The objective gravity of the offences, the appellant’s lack of remorse, and the protracted period of offending required that a very significant custodial sentence be imposed. In his sentencing remarks his Honour said:[38]
You controlled and dominated the women in your life, you threatened bullied raped and assaulted them. Your crimes are serious examples of serious offences. You systematically and regularly sexually and physically assaulted two young women who relied upon you to care for them. Your conduct was ongoing for nearly ten years and all your crimes call for condign punishment.
[38]Ibid [39].
The offending was extremely serious and occurred over a protracted period of time. It has had the most profound effects upon the complainants. The judge was required to give the punitive sentencing considerations such as general deterrence and denunciation their proper weight in the sentencing synthesis despite the appellant’s age, ill health and the age of the offences. Having regard to the degree of
criminality of the appellant’s conduct, the individual sentences may be viewed as stern but they were in our view within a sound exercise of the sentencing discretion.
As we have said, we would not characterise the total effective sentence as ‘crushing’ but we consider the orders for cumulation have produced a sentence which infringes the principle of totality. As was stated in Azzopardi & Ors v The Queen:[39]
The applicant’s argument proceeded upon the false but often stated assumption that a crushing sentence and one that infringed totality were the same. Whether a sentence offends the principle of totality is directed to the broader question whether the total sentence is proportionate to the offenders overall criminality. It is not dependent upon the subjective views of the offender. Thus a sentence may offend the totality principle without being ‘crushing’. It may be too long without destroying any reasonable expectation of a useful life after release.

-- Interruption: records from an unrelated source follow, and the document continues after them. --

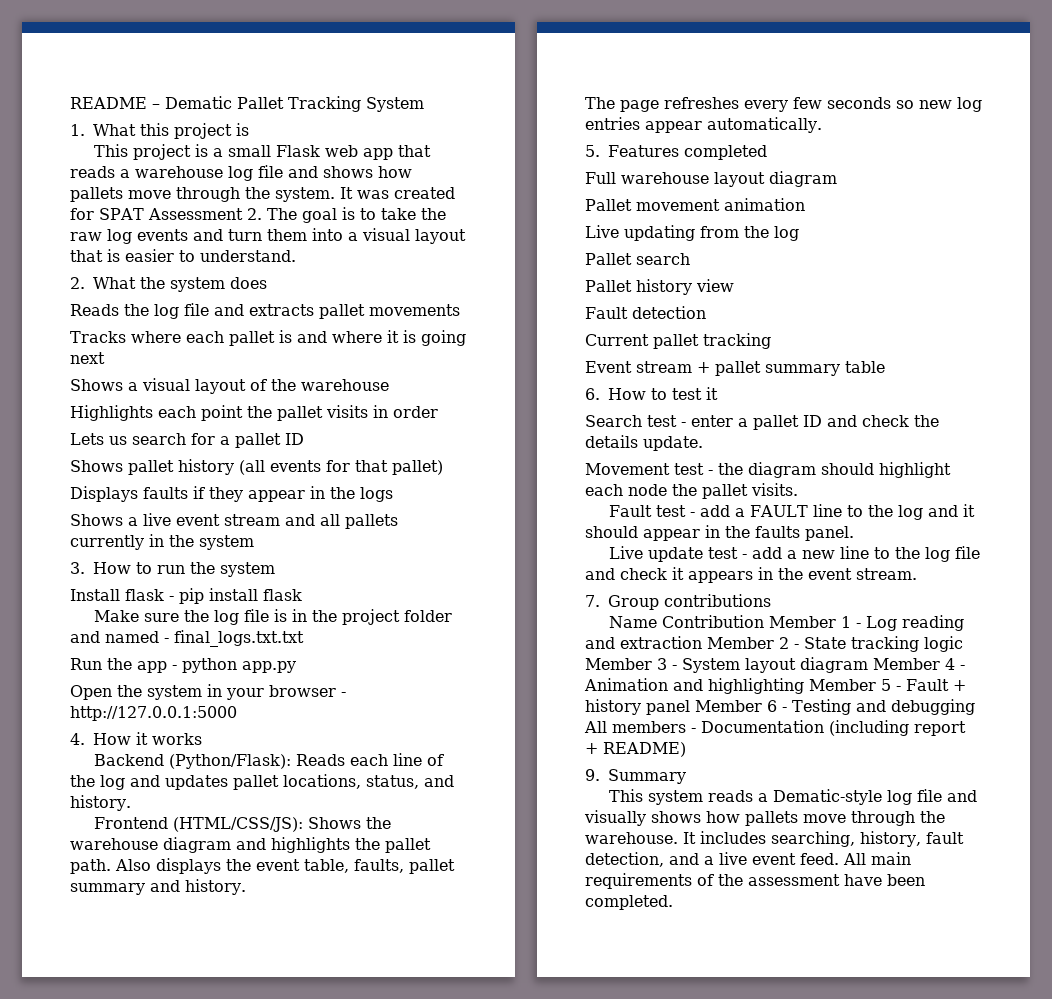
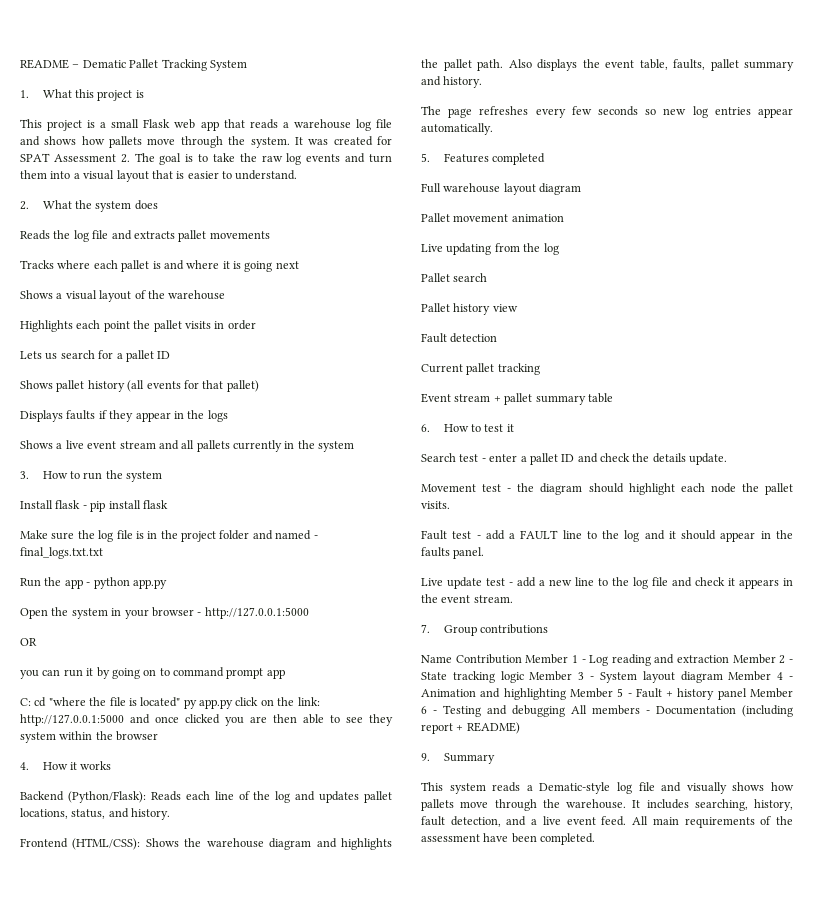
+ OR
+ you can run it by going on to command prompt app
+ C: cd "where the file is located" py app.py click on the link: http://127.0.0.1:5000 and once clicked you are then able to see they system within the browser
- Frontend (HTML/CSS/JS): Shows the warehouse diagram and highlights the pallet path.
+ Frontend (HTML/CSS): Shows the warehouse diagram and highlights the pallet path.

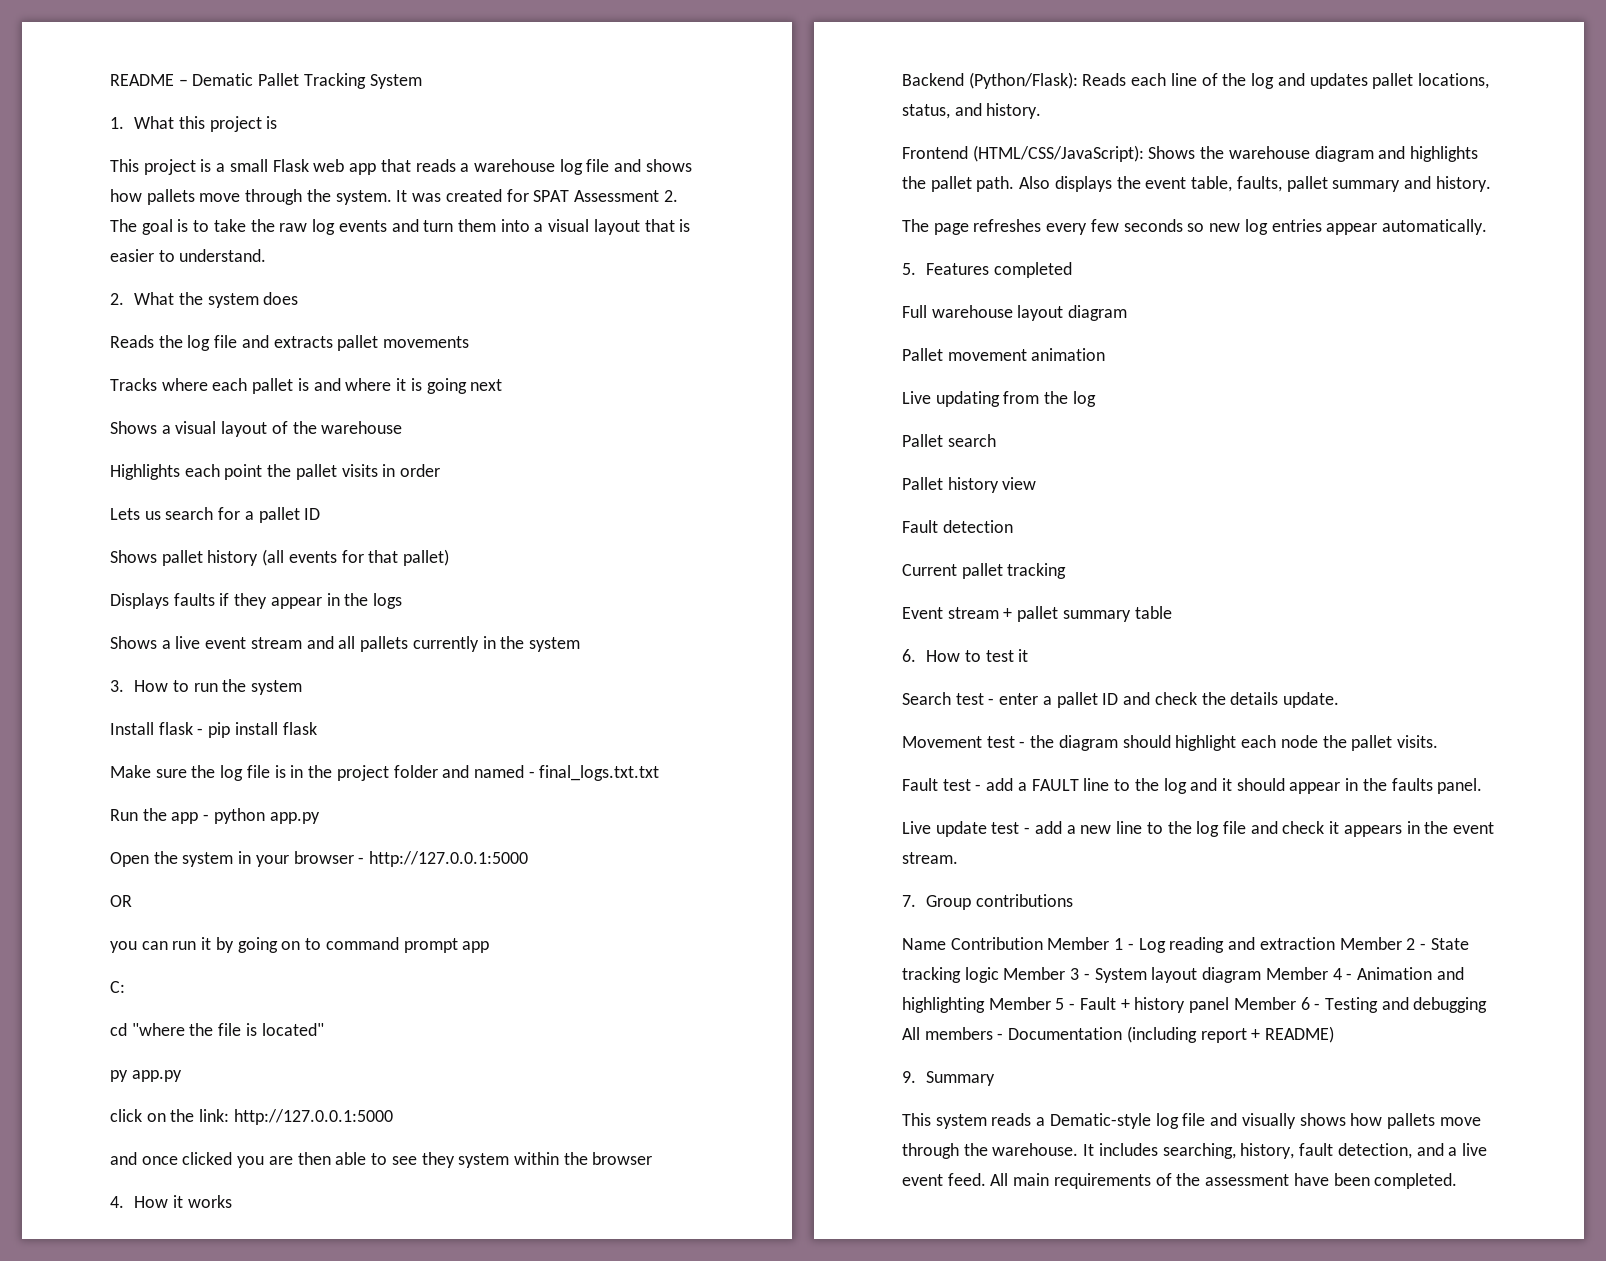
- C: cd "where the file is located" py app.py click on the link: http://127.0.0.1:5000 and once clicked you are then able to see they system within the browser
+ C:
+ cd "where the file is located"
+ py app.py
+ click on the link: http://127.0.0.1:5000
+ and once clicked you are then able to see they system within the browser
- Frontend (HTML/CSS): Shows the warehouse diagram and highlights the pallet path.
+ Frontend (HTML/CSS/JavaScript): Shows the warehouse diagram and highlights the pallet path.

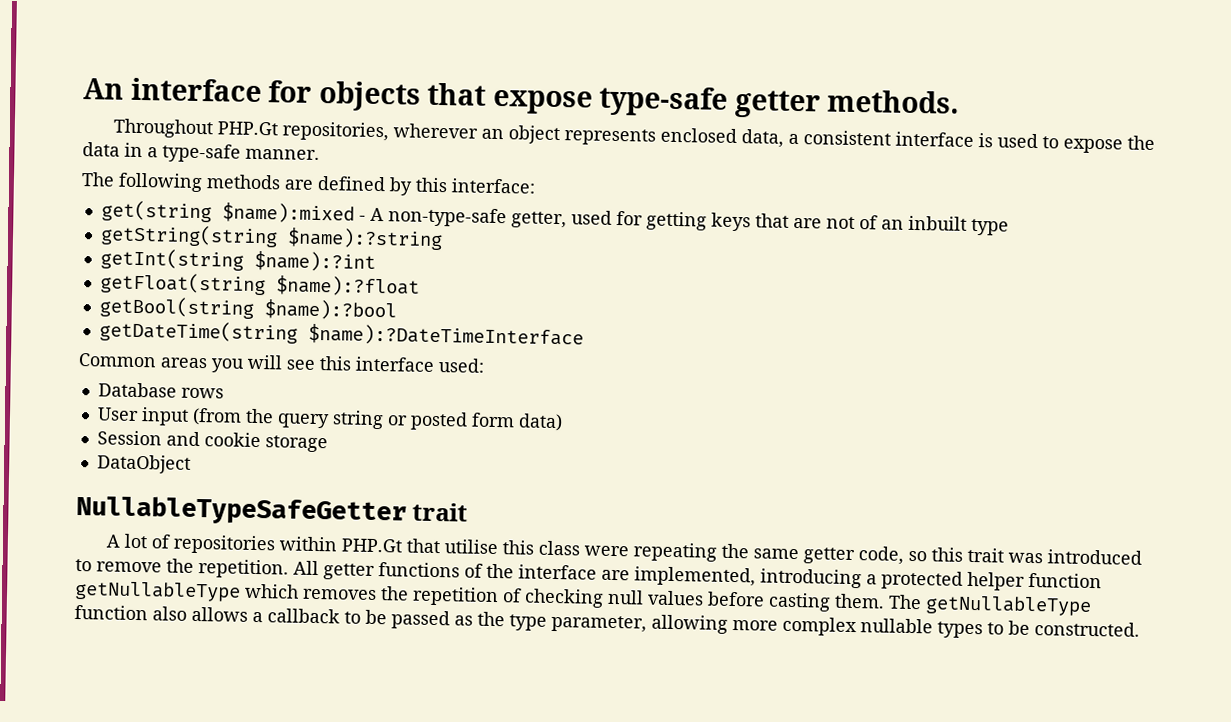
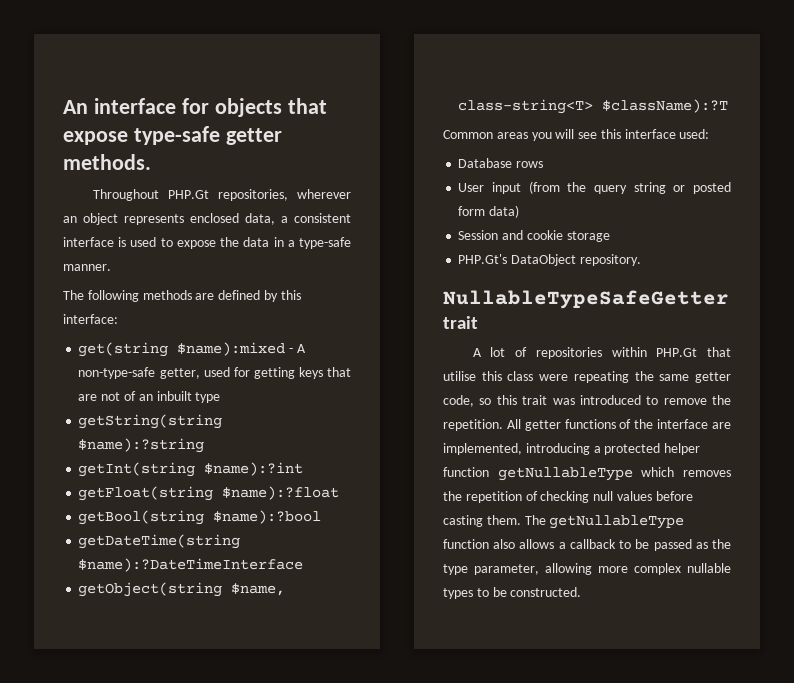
+ getObject(string $name, class-string<T> $className):?T
- DataObject
+ PHP.Gt's DataObject repository.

[39][2011] VSCA 372 (‘Azzopardi’), [56]–[69] (Redlich JA).
The combined sentence must be a just and proportionate measure of the offender’s total criminality. It must be commensurate with the gravity of the whole of the offending and the offender’s just deserts.[40] As was also stated in Azzopardi:[41]
The rationale underlying the principle is that a ‘just measure’ of an offender’s total criminality is a sentence which satisfies all sentencing objectives applicable to the entirety of that criminal conduct. Only implicitly in all of the statements of the principle of totality in its application is the proposition that a sentencing judge undertaking the adjustment of the sentence does so in order to ensure that the final sentence is no more than is necessary to satisfy the various objectives of sentencing.
[40]Ibid [56]–[57].
[41]Ibid [61].
The principle of totality has been infringed because the total effective sentence exceeded that which was necessary to achieve all sentencing purposes. Consequently, the effective sentence was disproportionate to his overall criminality.
Accordingly we would allow the appeal and would re-sentence the appellant as follows:
Count 1 – 12 months’ imprisonment, 3 months cumulative,
Count 2 – 6 months’ imprisonment,
Count 3 – 12 months’ imprisonment, 3 months cumulative,
Count 4 – 8 years’ imprisonment, Base Sentence,
Count 5 – 3 months’ imprisonment,
Count 6 – 12 months’ imprisonment, 3 months cumulative,
Count 8 – 4 years’ imprisonment, 1 year 6 months cumulative,
Count 9 – 4 years’ imprisonment,
Count 11 – 3 years’ imprisonment, 9 months cumulative,
Count 12 – 3 months’ imprisonment,
Count 13 – 2 years’ imprisonment, 9 months cumulative,
Count 14 – 12 months’ imprisonment,
Count 15 – 4 years, 1 year cumulative,
Count 16 – 2 years’ imprisonment, 6 months cumulative,
Count 19 – 9 months’ imprisonment, 3 months cumulative,
Count 22– 8 years’ imprisonment, 3 years 6 months cumulative.
Each of the sentences ordered to be served cumulatively shall be served cumulatively on each other and the sentence fixed on Count 4 making a total effective sentence of 17 years. We would fix a minimum period of thirteen years before the appellant is eligible for parole.